[PROBLEM TO WORK ON] Give back all of the data exactly as it stands, with the pictures removed.

Difference listings
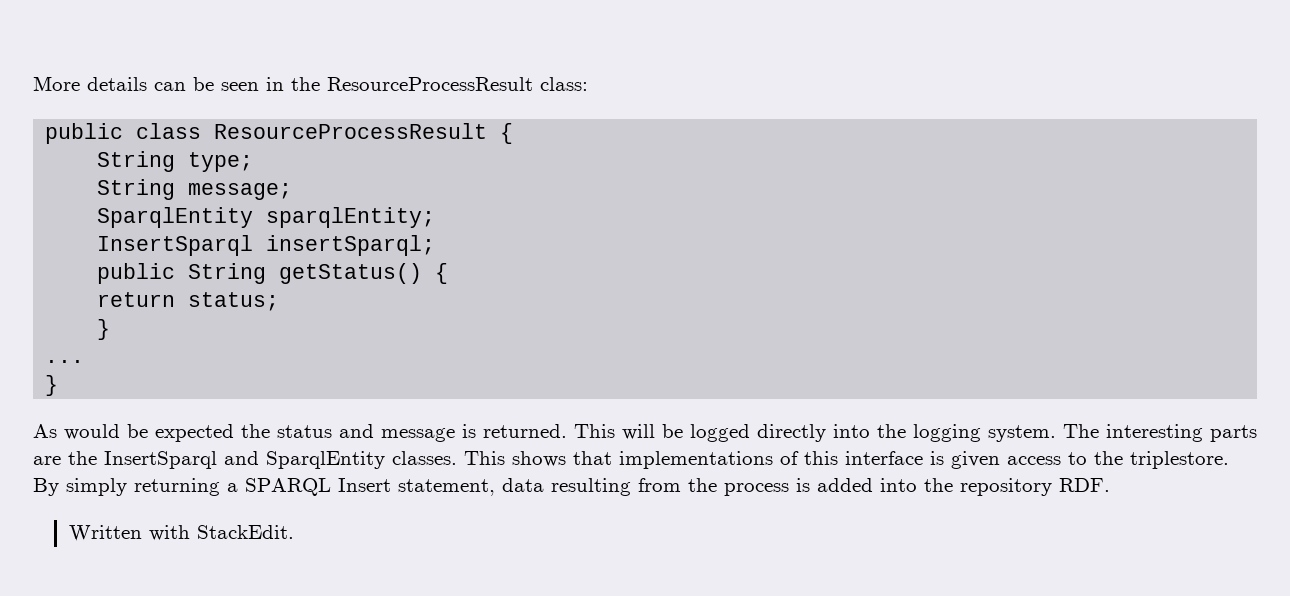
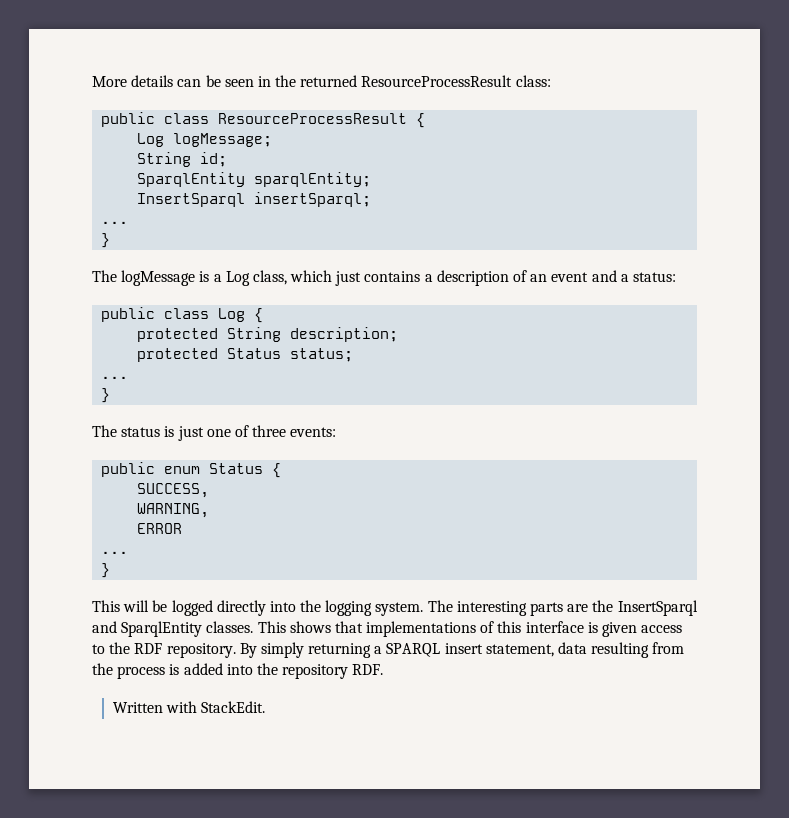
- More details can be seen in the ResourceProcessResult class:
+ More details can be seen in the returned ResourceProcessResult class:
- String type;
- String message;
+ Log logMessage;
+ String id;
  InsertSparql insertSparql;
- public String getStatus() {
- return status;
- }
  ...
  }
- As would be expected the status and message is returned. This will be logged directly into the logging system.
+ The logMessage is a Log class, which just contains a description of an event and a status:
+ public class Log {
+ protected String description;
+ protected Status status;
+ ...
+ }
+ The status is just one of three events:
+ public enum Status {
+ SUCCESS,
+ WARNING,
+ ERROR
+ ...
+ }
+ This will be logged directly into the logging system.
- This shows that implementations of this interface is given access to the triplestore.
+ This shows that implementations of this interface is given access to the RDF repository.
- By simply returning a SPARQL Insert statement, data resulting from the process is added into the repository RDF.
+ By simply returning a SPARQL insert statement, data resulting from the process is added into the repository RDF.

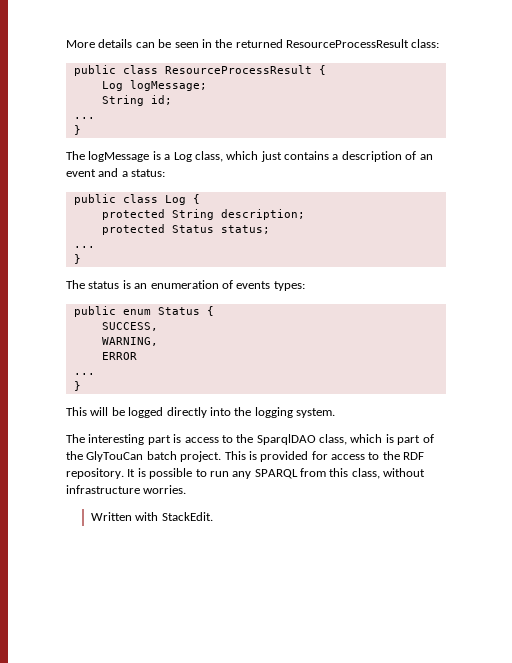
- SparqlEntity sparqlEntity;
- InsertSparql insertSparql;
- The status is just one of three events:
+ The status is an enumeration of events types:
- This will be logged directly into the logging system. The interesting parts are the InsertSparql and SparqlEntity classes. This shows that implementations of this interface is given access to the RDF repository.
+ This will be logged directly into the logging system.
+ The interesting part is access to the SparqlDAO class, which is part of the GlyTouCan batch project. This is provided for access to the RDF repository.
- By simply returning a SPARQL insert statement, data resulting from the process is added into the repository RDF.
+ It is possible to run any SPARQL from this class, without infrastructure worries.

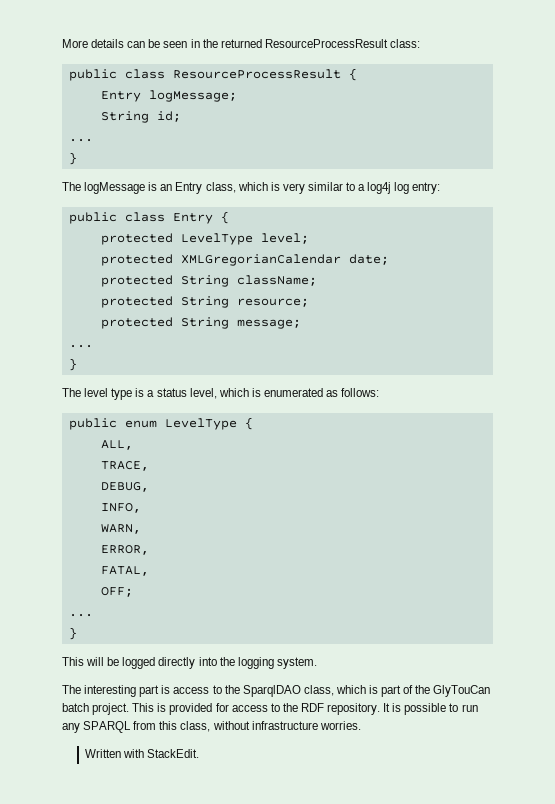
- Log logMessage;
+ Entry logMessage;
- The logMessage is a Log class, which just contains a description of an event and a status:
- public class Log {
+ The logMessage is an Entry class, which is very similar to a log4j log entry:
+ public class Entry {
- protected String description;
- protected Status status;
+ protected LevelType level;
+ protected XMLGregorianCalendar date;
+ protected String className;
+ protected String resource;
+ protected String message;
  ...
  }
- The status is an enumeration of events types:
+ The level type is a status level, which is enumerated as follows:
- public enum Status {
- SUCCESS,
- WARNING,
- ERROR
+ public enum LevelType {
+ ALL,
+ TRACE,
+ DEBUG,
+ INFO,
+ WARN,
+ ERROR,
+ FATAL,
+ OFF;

[SOLUTION TO THE EXERCISE]
- More details can be seen in the ResourceProcessResult class:
+ More details can be seen in the returned ResourceProcessResult class:
- String type;
- String message;
+ Log logMessage;
+ String id;
  InsertSparql insertSparql;
- public String getStatus() {
- return status;
- }
  ...
  }
- As would be expected the status and message is returned. This will be logged directly into the logging system.
+ The logMessage is a Log class, which just contains a description of an event and a status:
+ public class Log {
+ protected String description;
+ protected Status status;
+ ...
+ }
+ The status is just one of three events:
+ public enum Status {
+ SUCCESS,
+ WARNING,
+ ERROR
+ ...
+ }
+ This will be logged directly into the logging system.
- This shows that implementations of this interface is given access to the triplestore.
+ This shows that implementations of this interface is given access to the RDF repository.
- By simply returning a SPARQL Insert statement, data resulting from the process is added into the repository RDF.
+ By simply returning a SPARQL insert statement, data resulting from the process is added into the repository RDF.

- SparqlEntity sparqlEntity;
- InsertSparql insertSparql;
- The status is just one of three events:
+ The status is an enumeration of events types:
- This will be logged directly into the logging system. The interesting parts are the InsertSparql and SparqlEntity classes. This shows that implementations of this interface is given access to the RDF repository.
+ This will be logged directly into the logging system.
+ The interesting part is access to the SparqlDAO class, which is part of the GlyTouCan batch project. This is provided for access to the RDF repository.
- By simply returning a SPARQL insert statement, data resulting from the process is added into the repository RDF.
+ It is possible to run any SPARQL from this class, without infrastructure worries.

- Log logMessage;
+ Entry logMessage;
- The logMessage is a Log class, which just contains a description of an event and a status:
- public class Log {
+ The logMessage is an Entry class, which is very similar to a log4j log entry:
+ public class Entry {
- protected String description;
- protected Status status;
+ protected LevelType level;
+ protected XMLGregorianCalendar date;
+ protected String className;
+ protected String resource;
+ protected String message;
  ...
  }
- The status is an enumeration of events types:
+ The level type is a status level, which is enumerated as follows:
- public enum Status {
- SUCCESS,
- WARNING,
- ERROR
+ public enum LevelType {
+ ALL,
+ TRACE,
+ DEBUG,
+ INFO,
+ WARN,
+ ERROR,
+ FATAL,
+ OFF;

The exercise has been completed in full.